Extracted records
⁂
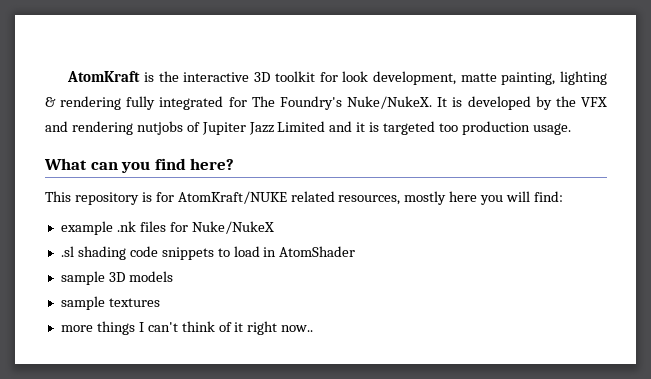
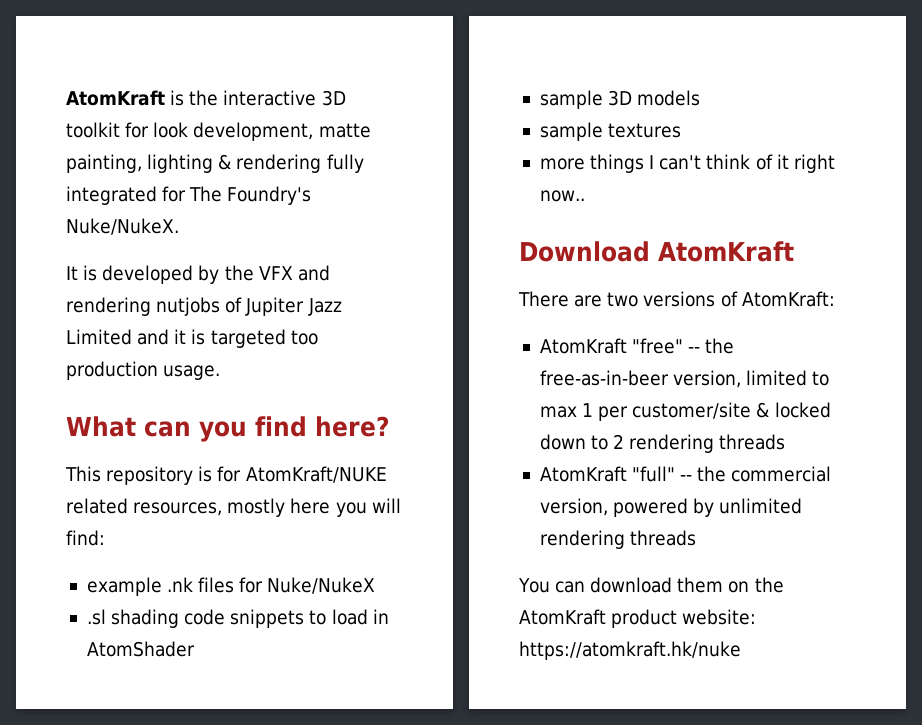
- AtomKraft is the interactive 3D toolkit for look development, matte painting, lighting & rendering fully integrated for The Foundry's Nuke/NukeX. It is developed by the VFX and rendering nutjobs of Jupiter Jazz Limited and it is targeted too production usage.
+ AtomKraft is the interactive 3D toolkit for look development, matte painting, lighting & rendering fully integrated for The Foundry's Nuke/NukeX.
+ It is developed by the VFX and rendering nutjobs of Jupiter Jazz Limited and it is targeted too production usage.
+ Download AtomKraft
+ There are two versions of AtomKraft:
+ AtomKraft "free" -- the free-as-in-beer version, limited to max 1 per customer/site & locked down to 2 rendering threads
+ AtomKraft "full" -- the commercial version, powered by unlimited rendering threads
+ You can download them on the AtomKraft product website: https://atomkraft.hk/nuke

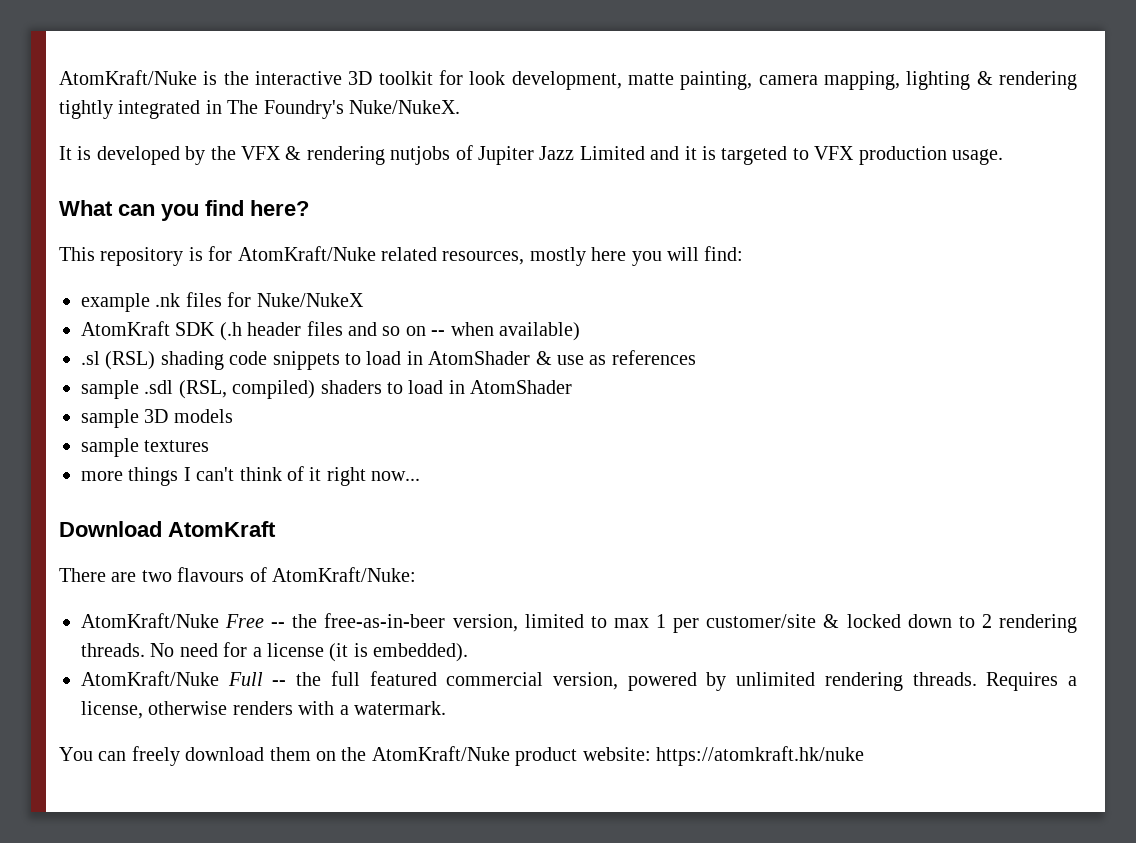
- AtomKraft is the interactive 3D toolkit for look development, matte painting, lighting & rendering fully integrated for The Foundry's Nuke/NukeX.
+ AtomKraft/Nuke is the interactive 3D toolkit for look development, matte painting, camera mapping, lighting & rendering tightly integrated in The Foundry's Nuke/NukeX.
- It is developed by the VFX and rendering nutjobs of Jupiter Jazz Limited and it is targeted too production usage.
+ It is developed by the VFX & rendering nutjobs of Jupiter Jazz Limited and it is targeted to VFX production usage.
- This repository is for AtomKraft/NUKE related resources, mostly here you will find:
+ This repository is for AtomKraft/Nuke related resources, mostly here you will find:
+ AtomKraft SDK (.h header files and so on -- when available)
- .sl shading code snippets to load in AtomShader
+ .sl (RSL) shading code snippets to load in AtomShader & use as references
+ sample .sdl (RSL, compiled) shaders to load in AtomShader
- more things I can't think of it right now..
+ more things I can't think of it right now...
- There are two versions of AtomKraft:
- AtomKraft "free" -- the free-as-in-beer version, limited to max 1 per customer/site & locked down to 2 rendering threads
- AtomKraft "full" -- the commercial version, powered by unlimited rendering threads
+ There are two flavours of AtomKraft/Nuke:
+ AtomKraft/Nuke Free -- the free-as-in-beer version, limited to max 1 per customer/site & locked down to 2 rendering threads. No need for a license (it is embedded).
+ AtomKraft/Nuke Full -- the full featured commercial version, powered by unlimited rendering threads. Requires a license, otherwise renders with a watermark.
- You can download them on the AtomKraft product website: https://atomkraft.hk/nuke
+ You can freely download them on the AtomKraft/Nuke product website: https://atomkraft.hk/nuke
⁂
## Task
Would you print all the entries again exactly, minus any pictures?

## Written response
- AtomKraft is the interactive 3D toolkit for look development, matte painting, lighting & rendering fully integrated for The Foundry's Nuke/NukeX. It is developed by the VFX and rendering nutjobs of Jupiter Jazz Limited and it is targeted too production usage.
+ AtomKraft is the interactive 3D toolkit for look development, matte painting, lighting & rendering fully integrated for The Foundry's Nuke/NukeX.
+ It is developed by the VFX and rendering nutjobs of Jupiter Jazz Limited and it is targeted too production usage.
+ Download AtomKraft
+ There are two versions of AtomKraft:
+ AtomKraft "free" -- the free-as-in-beer version, limited to max 1 per customer/site & locked down to 2 rendering threads
+ AtomKraft "full" -- the commercial version, powered by unlimited rendering threads
+ You can download them on the AtomKraft product website: https://atomkraft.hk/nuke

- AtomKraft is the interactive 3D toolkit for look development, matte painting, lighting & rendering fully integrated for The Foundry's Nuke/NukeX.
+ AtomKraft/Nuke is the interactive 3D toolkit for look development, matte painting, camera mapping, lighting & rendering tightly integrated in The Foundry's Nuke/NukeX.
- It is developed by the VFX and rendering nutjobs of Jupiter Jazz Limited and it is targeted too production usage.
+ It is developed by the VFX & rendering nutjobs of Jupiter Jazz Limited and it is targeted to VFX production usage.
- This repository is for AtomKraft/NUKE related resources, mostly here you will find:
+ This repository is for AtomKraft/Nuke related resources, mostly here you will find:
+ AtomKraft SDK (.h header files and so on -- when available)
- .sl shading code snippets to load in AtomShader
+ .sl (RSL) shading code snippets to load in AtomShader & use as references
+ sample .sdl (RSL, compiled) shaders to load in AtomShader
- more things I can't think of it right now..
+ more things I can't think of it right now...
- There are two versions of AtomKraft:
- AtomKraft "free" -- the free-as-in-beer version, limited to max 1 per customer/site & locked down to 2 rendering threads
- AtomKraft "full" -- the commercial version, powered by unlimited rendering threads
+ There are two flavours of AtomKraft/Nuke:
+ AtomKraft/Nuke Free -- the free-as-in-beer version, limited to max 1 per customer/site & locked down to 2 rendering threads. No need for a license (it is embedded).
+ AtomKraft/Nuke Full -- the full featured commercial version, powered by unlimited rendering threads. Requires a license, otherwise renders with a watermark.
- You can download them on the AtomKraft product website: https://atomkraft.hk/nuke
+ You can freely download them on the AtomKraft/Nuke product website: https://atomkraft.hk/nuke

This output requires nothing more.